A block back, she had been startled by a curtain being drawn aside. Her gasp had nearly woken baby Mary, who slept sweet and warm, against her breast.
“It’s all right, Auntie Lilleth,” Jess had said. “It’s probably Mr. Clarkly. The sign over the door says that place is his lending library.”
“It makes sense that Mr. Clarkly would be a librarian, the way he stacked those books in alphabetical order.” For some reason it didn’t bother her that he might be watching. Funny, when for the last two weeks she’d done nothing but live in fear of folks who stared too intently at her family.
“And Jess, don’t forget, call me Mother. Anyone might hear you.”
“Uncle Alden won’t come to Riverwalk.” Jess shifted the small valise under his left arm to his right. “He’s too afraid of ghosts.”
True, Alden Hanispree had an unnatural fear of them. It was probably the very thing that had spared her sister’s life. Had he not been such a fearful little man he might have murdered Bethany instead of having her committed to his haunted mental hospital.
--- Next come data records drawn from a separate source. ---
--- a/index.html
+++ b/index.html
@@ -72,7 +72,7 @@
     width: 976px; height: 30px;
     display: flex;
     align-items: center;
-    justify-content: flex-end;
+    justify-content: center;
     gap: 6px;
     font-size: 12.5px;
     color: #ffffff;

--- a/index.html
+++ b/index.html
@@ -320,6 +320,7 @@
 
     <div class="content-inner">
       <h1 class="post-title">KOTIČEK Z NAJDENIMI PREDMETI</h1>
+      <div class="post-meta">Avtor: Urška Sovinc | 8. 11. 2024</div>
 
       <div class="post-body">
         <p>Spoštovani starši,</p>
Still, just because Alden Folger Hanispree was a cowardly man didn’t mean that he wasn’t dangerous.
Dangerous, and greedy for their inheritance, he was a powerful enemy to her niece and nephew.
“He might send someone, though.” Lilleth stopped. She lifted her nephew’s chin in her fingers and looked him in the eye. “I’ll protect you, I swear it. But Jess, we can’t be too careful. Watch every word you say and don’t trust anyone but me.”
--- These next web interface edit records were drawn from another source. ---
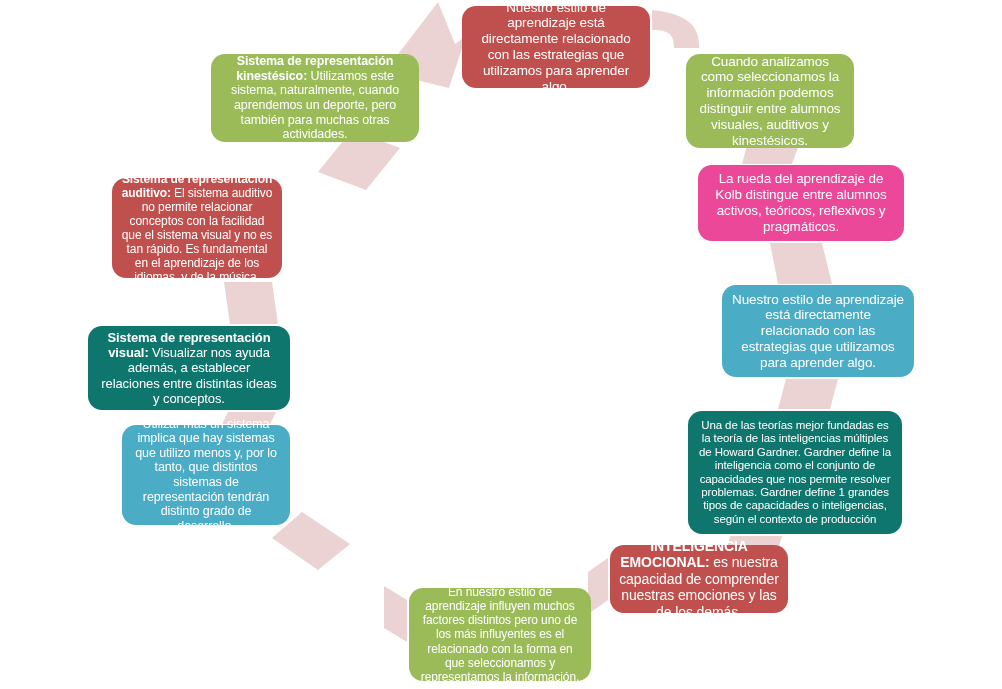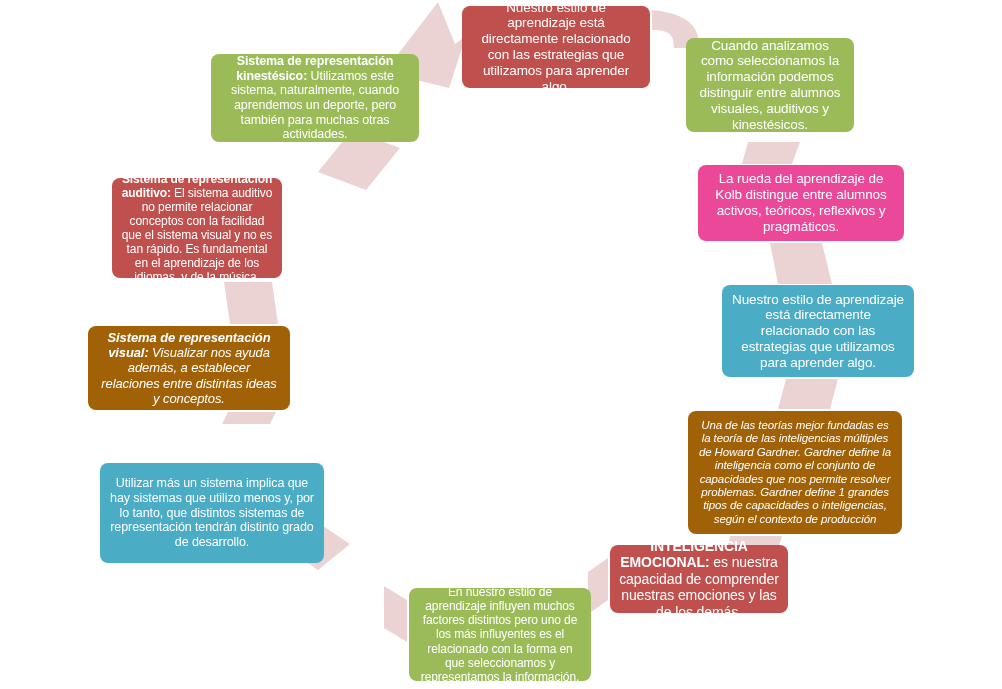--- a/index.html
+++ b/index.html
@@ -30,7 +30,7 @@
   .node {
     position: absolute;
     box-sizing: border-box;
-    border-radius: 8px;
+    border-radius: 14px;
     color: #ffffff;
     text-align: center;
     display: flex;

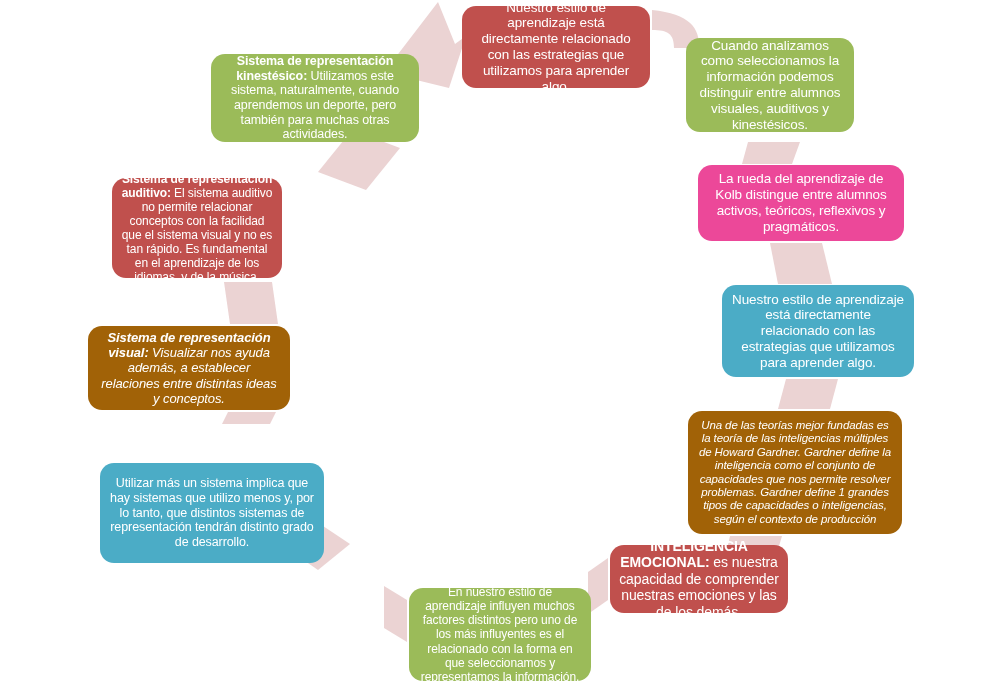--- a/index.html
+++ b/index.html
@@ -95,7 +95,7 @@
     <span class="txt">Nuestro estilo de aprendizaje está directamente relacionado con las estrategias que utilizamos para aprender algo.</span>
   </div>
 
-  <div class="node c-green" style="left:686px; top:38px; width:168px; height:94px; font-size:13.5px;">
+  <div class="node c-green" style="left:686px; top:54px; width:168px; height:94px; font-size:13.5px;">
     <span class="txt">Cuando analizamos como seleccionamos la información podemos distinguir entre alumnos visuales, auditivos y kinestésicos.</span>
   </div>
 

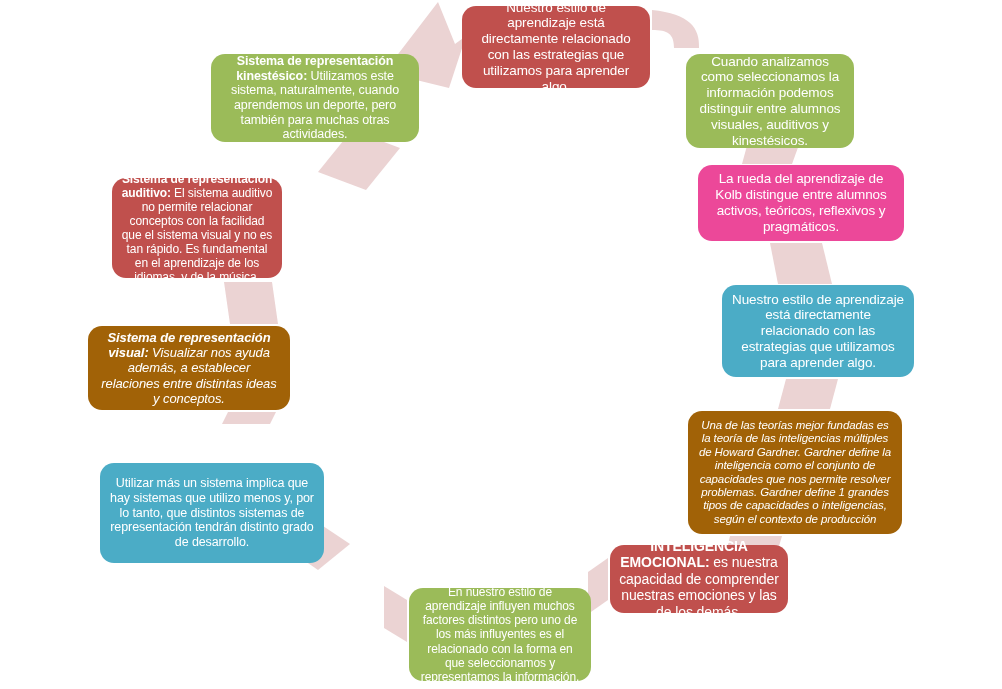--- a/index.html
+++ b/index.html
@@ -52,7 +52,7 @@
   .c-green  { background: #9BBB59; }
   .c-purple { background: #ec4899; }
   .c-teal   { background: #4BACC6; }
-  .c-orange { background: #a16207; font-style: italic; }
+  .c-orange { background: #0f766e; }
 </style>
 </head>
 <body>

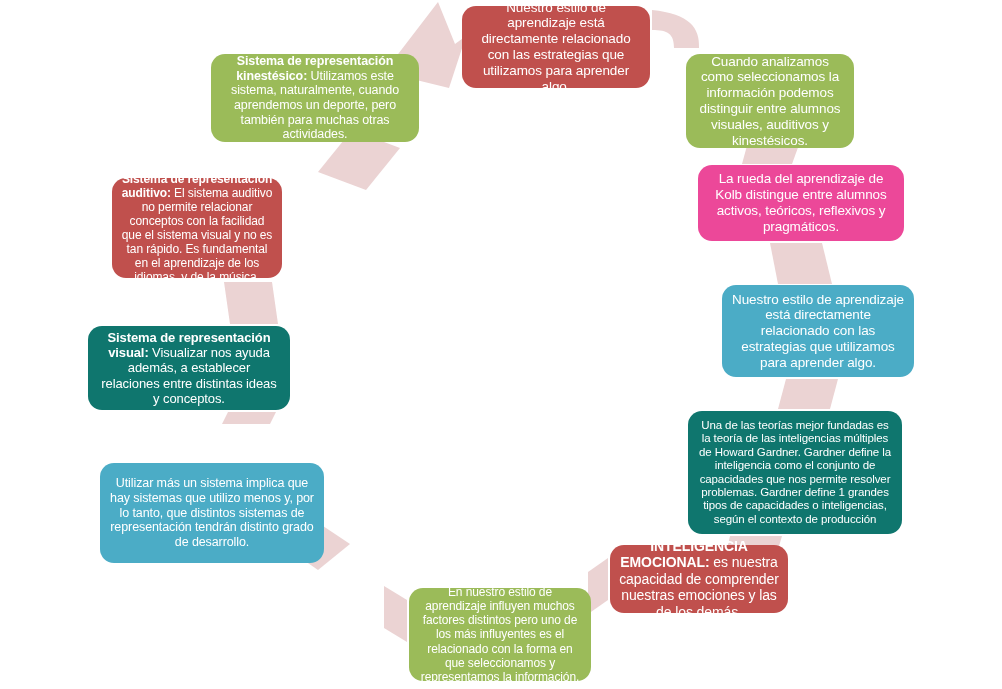--- a/index.html
+++ b/index.html
@@ -120,7 +120,7 @@
   </div>
 
 
-  <div class="node c-teal" style="left:100px; top:425px; width:224px; height:100px; font-size:12.5px;margin-top:38px;">
+  <div class="node c-teal" style="left:122px; top:425px; width:168px; height:100px; font-size:12.5px;">
     <span class="txt">Utilizar más un sistema implica que hay sistemas que utilizo menos  y, por lo tanto, que distintos sistemas de representación tendrán distinto grado de desarrollo.</span>
   </div>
“I wish my father was still alive. Uncle Alden couldn’t hurt us then.”
“I wish that, too.” Lilleth traced the curve of Jess’s cold cheek. It had been only six months since his father’s death. Too little time to keep Jess’s eyes from becoming moist. “But he sees us from heaven, I’m sure of it.”
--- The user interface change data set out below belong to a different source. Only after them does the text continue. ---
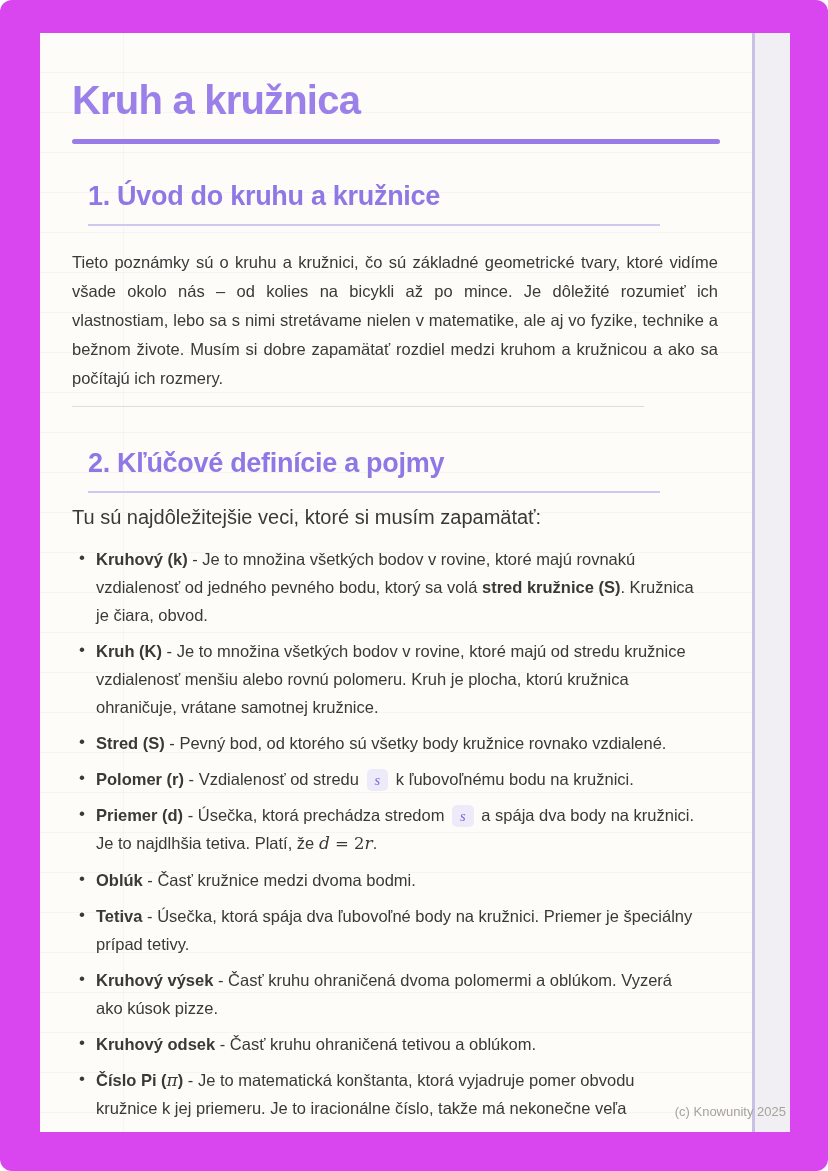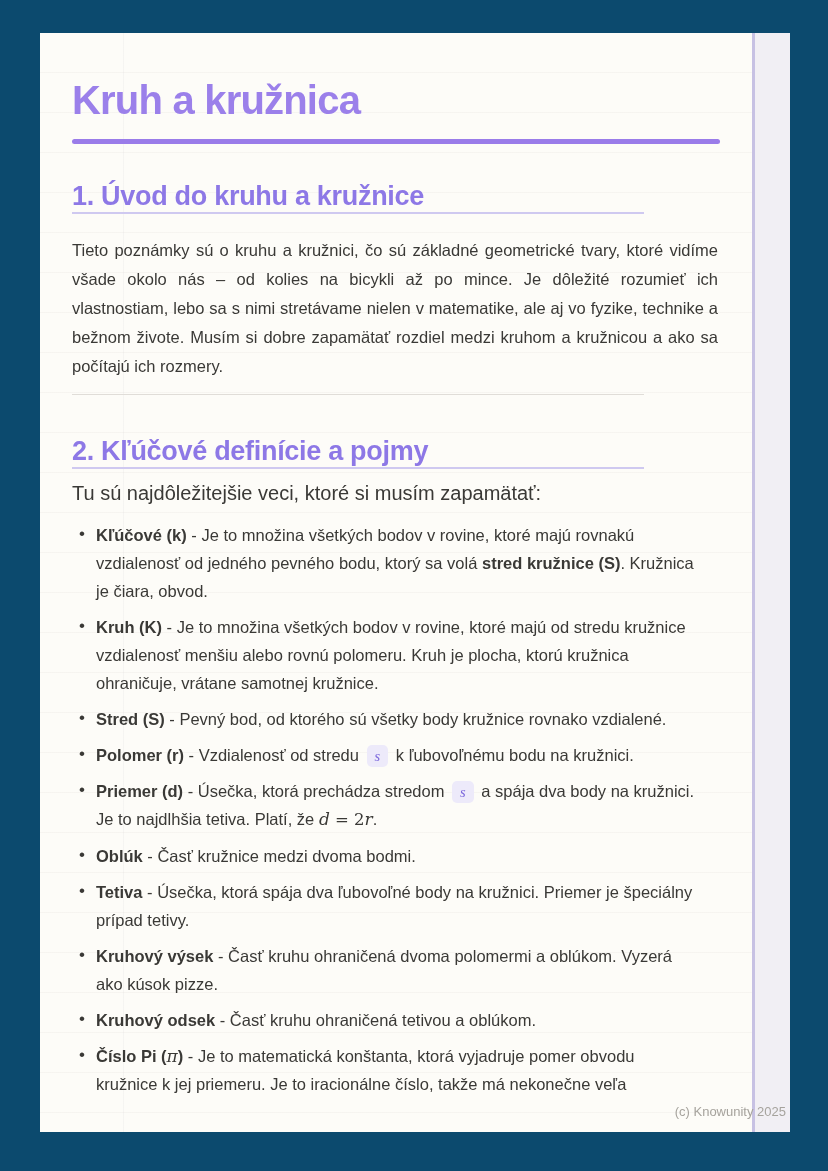--- a/index.html
+++ b/index.html
@@ -24,7 +24,7 @@
     font-family:"Liberation Sans", sans-serif;
   }
   .canvas{
-    position:relative;width:828px;height:1171px;background:#0c4a6e;overflow:hidden;
+    position:relative;width:828px;height:1171px;background:#d946ef;overflow:hidden;border-radius:12px;
   }
   .page{
     position:absolute;left:40px;top:33px;width:750px;height:1099px;

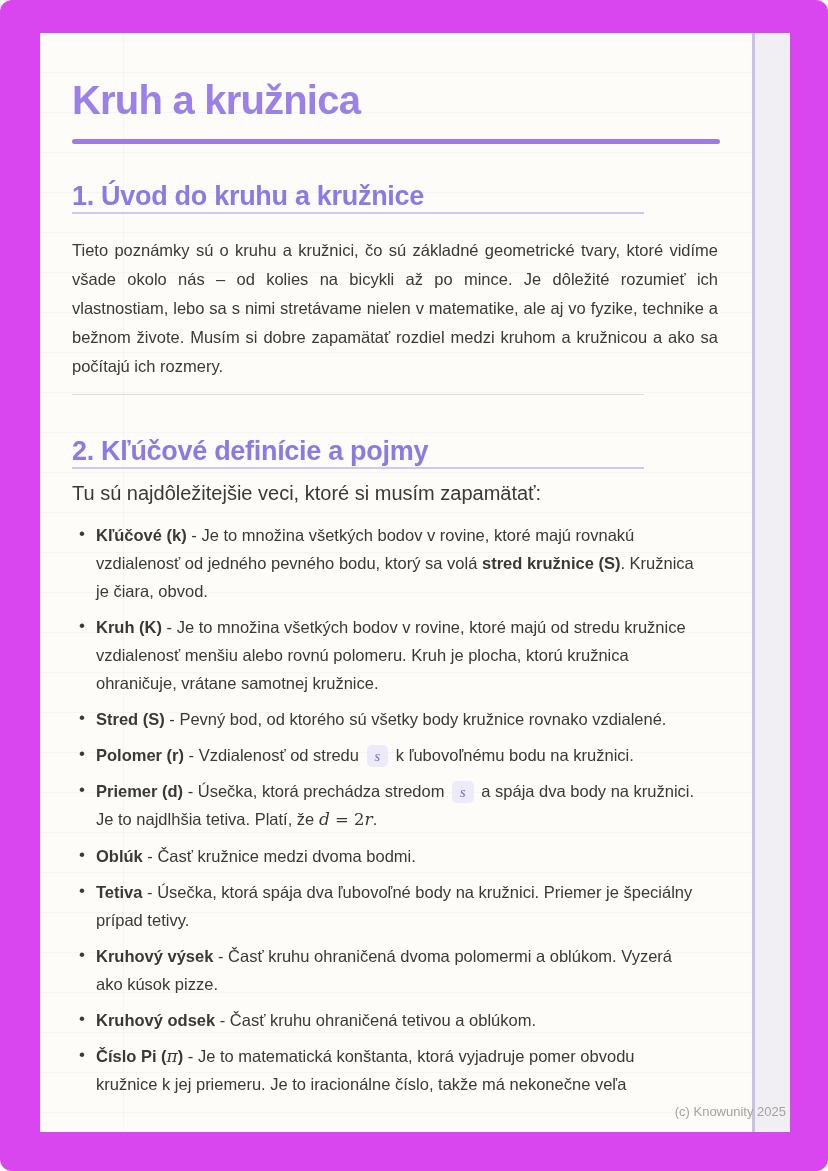--- a/index.html
+++ b/index.html
@@ -55,7 +55,7 @@
   }
   .h2-block{
     border-bottom:2px solid var(--underline-color);
-    width:572px;
+    padding-bottom:12px;width:572px;margin-left:16px;
   }
   .h2-block.first{margin-top:36px;}
   .h2-block.second{margin-top:40px;}

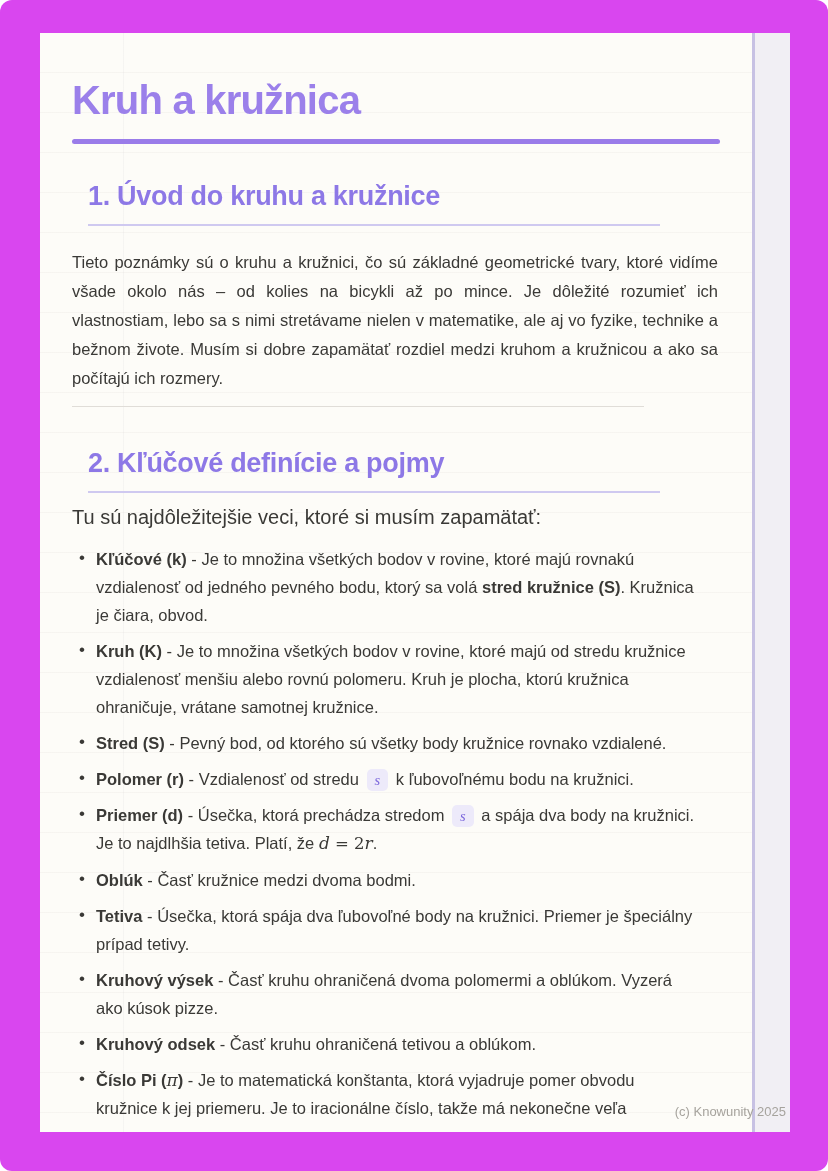--- a/index.html
+++ b/index.html
@@ -128,7 +128,7 @@
         </div>
         <p class="list-intro">Tu sú najdôležitejšie veci, ktoré si musím zapamätať:</p>
         <ul class="definitions" id="definitions-list">
-            <li><span class="seg-b">Kľúčové (k)</span><span class="seg-t"> - Je to množina všetkých bodov v rovine, ktoré majú rovnakú vzdialenosť od jedného pevného bodu, ktorý sa volá </span><span class="seg-b">stred kružnice (S)</span><span class="seg-t">. Kružnica je </span><span class="seg-i">čiara</span><span class="seg-t">, obvod.</span></li>
+            <li><span class="seg-b">Kruhový (k)</span><span class="seg-t"> - Je to množina všetkých bodov v rovine, ktoré majú rovnakú vzdialenosť od jedného pevného bodu, ktorý sa volá </span><span class="seg-b">stred kružnice (S)</span><span class="seg-t">. Kružnica je </span><span class="seg-i">čiara</span><span class="seg-t">, obvod.</span></li>
             <li><span class="seg-b">Kruh (K)</span><span class="seg-t"> - Je to množina všetkých bodov v rovine, ktoré majú od stredu kružnice vzdialenosť menšiu alebo rovnú polomeru. Kruh je </span><span class="seg-i">plocha</span><span class="seg-t">, ktorú kružnica ohraničuje, vrátane samotnej kružnice.</span></li>
             <li><span class="seg-b">Stred (S)</span><span class="seg-t"> - Pevný bod, od ktorého sú všetky body kružnice rovnako vzdialené.</span></li>
             <li><span class="seg-b">Polomer (r)</span><span class="seg-t"> - Vzdialenosť od stredu </span><span class="seg-chip">s</span><span class="seg-t"> k ľubovoľnému bodu na kružnici.</span></li>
“Do you think, somehow from way up there, he can help us sneak Mama out of the mental hospital?”
“Well, if he can, you know he will, and if not, maybe he’ll send someone our way who can help us.”
She couldn’t imagine who that would be, since she wouldn’t allow anyone close enough to be able to help. She wouldn’t say so to Jess, but it would be she who would have to figure a way to get Bethany away from Hanispree.
“Everything will turn out fine, Jess, don’t you worry.” Lilleth shifted the baby in her arms. She was small for a twelve-month-old, but nonetheless the weight was beginning to take a toll on Lilleth’s back. “We’d better get to Mrs. O’Hara’s before we freeze.”
“Sure, Ma.” Jess stepped forward with a long stride.
If her brother-in-law was watching from above, as she firmly believed, he would be proud of his only son. Jess was a brave and intelligent boy.
Praise the saints, they were nearly to the saloon, then only a few more blocks to sanctuary.
“Jess, come walk on the far side of me.”
Things went on in a saloon that a ten-year-old didn’t need to be privy to. It would take a heavier snowfall than this to keep men of low morals and women of loose values from their amusement.
Despite the cold, the front door was open to let out the choking smoke that built up in those places. If it were up to Lilleth, Jess would never be old enough to witness mostly exposed bosoms and the men ogling them.
“When we walk past the front door of the saloon, squeeze your eyes closed.”
“Yes, ma’am,” he agreed, but a grin crossed his face. And weren’t his eyes cracked open a slit?
Well, a grin was better than tears. Blooming adolescence would be something for Bethany to deal with once they set her free.
All would be right when she was Auntie Lilleth again, free to spoil and coddle.